I asked her for water
She brought me gasoline
That's the terriblest water
That I ever seen.

Slowhand knows what I mean.

- Dave Marsh, Rolling Stone, 12-28-78.

Bonus Reviews!

The redoubtable guitarist rocks out a bit more on this album than on his previous Slowhand, a number two album which produced a big single in "Lay Down Sally." CIapton's searing guitar is upfront as he is backed again by his top-notch band consisting of Dick Sims on keyboards, George Terry on guitar, Carl Radle on bass and Jamie Oldaker on drums. Marcy Levy, who complemented Clapton so well on "Lay Down Sally," has another active role on this album, supplying the tasty vocal contrast. The material here is more riveting and bluesy than Slowhand with its share of Clapton gems. Clapton interprets Dylan's "Walk Out In The Rain," and J.J. Cale's "I'll Make Love To You." Best cuts: "Promises," "Watch Out For Lucy," "Tulsa Time," "Roll It," "If I Don't Be There By Morning."

- Billboard, 1978.

Whatever Eric isn't anymore -- guitar genius, secret auteur, humanitarian, God -- he's certainly king of the Tulsa sound, and here he contributes three new sleepy-time classics. All are listed on the cover sticker and none were written by Bob Dylan. One more and this would be credible. B-

- Robert Christgau, Christgau's Record Guide, 1981.

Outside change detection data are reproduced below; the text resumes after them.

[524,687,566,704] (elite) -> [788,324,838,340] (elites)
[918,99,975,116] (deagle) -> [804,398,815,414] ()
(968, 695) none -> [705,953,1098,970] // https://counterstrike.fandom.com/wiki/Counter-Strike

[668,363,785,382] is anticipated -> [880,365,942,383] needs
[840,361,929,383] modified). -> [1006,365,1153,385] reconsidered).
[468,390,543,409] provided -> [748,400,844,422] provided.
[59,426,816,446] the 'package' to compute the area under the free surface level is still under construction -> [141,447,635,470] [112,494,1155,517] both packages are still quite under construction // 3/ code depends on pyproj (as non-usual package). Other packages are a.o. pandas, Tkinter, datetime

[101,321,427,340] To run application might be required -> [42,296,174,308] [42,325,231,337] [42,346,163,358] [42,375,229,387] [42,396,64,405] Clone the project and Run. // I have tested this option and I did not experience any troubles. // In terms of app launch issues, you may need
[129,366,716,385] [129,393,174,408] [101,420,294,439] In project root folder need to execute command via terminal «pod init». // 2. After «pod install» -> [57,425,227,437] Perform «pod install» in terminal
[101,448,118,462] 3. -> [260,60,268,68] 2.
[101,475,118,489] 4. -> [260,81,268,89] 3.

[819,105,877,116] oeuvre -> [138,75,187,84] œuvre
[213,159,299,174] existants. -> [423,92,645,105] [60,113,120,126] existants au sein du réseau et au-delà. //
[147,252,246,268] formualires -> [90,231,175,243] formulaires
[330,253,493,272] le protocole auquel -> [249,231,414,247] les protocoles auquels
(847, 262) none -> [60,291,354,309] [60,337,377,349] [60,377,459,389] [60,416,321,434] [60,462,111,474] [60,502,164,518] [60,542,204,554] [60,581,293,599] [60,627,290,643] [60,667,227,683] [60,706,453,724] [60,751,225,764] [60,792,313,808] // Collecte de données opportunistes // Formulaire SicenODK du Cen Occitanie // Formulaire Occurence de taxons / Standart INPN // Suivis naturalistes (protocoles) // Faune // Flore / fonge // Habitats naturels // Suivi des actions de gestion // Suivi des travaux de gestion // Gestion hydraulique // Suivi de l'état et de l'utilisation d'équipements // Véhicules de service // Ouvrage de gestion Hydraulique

Having made his best album since 461 Ocean Boulevard with Slowhand, Eric Clapton followed with Backless, which took the same authorative, no-nonsense approach. If it wasn't quite the masterpiece, or the sales monster, that Slowhand had been, this probably was because of hat usual Clapton problem -- material. Once again, he returned to those Oklahoma hills for another song from J.J. Cale, but "I'll Make Love to You Anytime" wasn't quite up to "Cocaine" or "After Midnight." Bob Dylan contributed two songs, but you could see why he hadn't saved them for his own album, and Clapton's own writing contributions were mediocre. Clapton did earn a Top Ten hit with Richard Feldman and Roger Linn's understated pop shuffle "Promises," but it was not one of his more memorable songs. Of course, Clapton's blues playing on the lone obligatory blues cut, "Early in the Morning" (presented in its full eight-minute version on the CD reissue), was stellar. (Backless was his last album to feature the backup group that had been with him since 1974.) * * *

- William Ruhlmann, The All-Music Guide to Rock, 1995.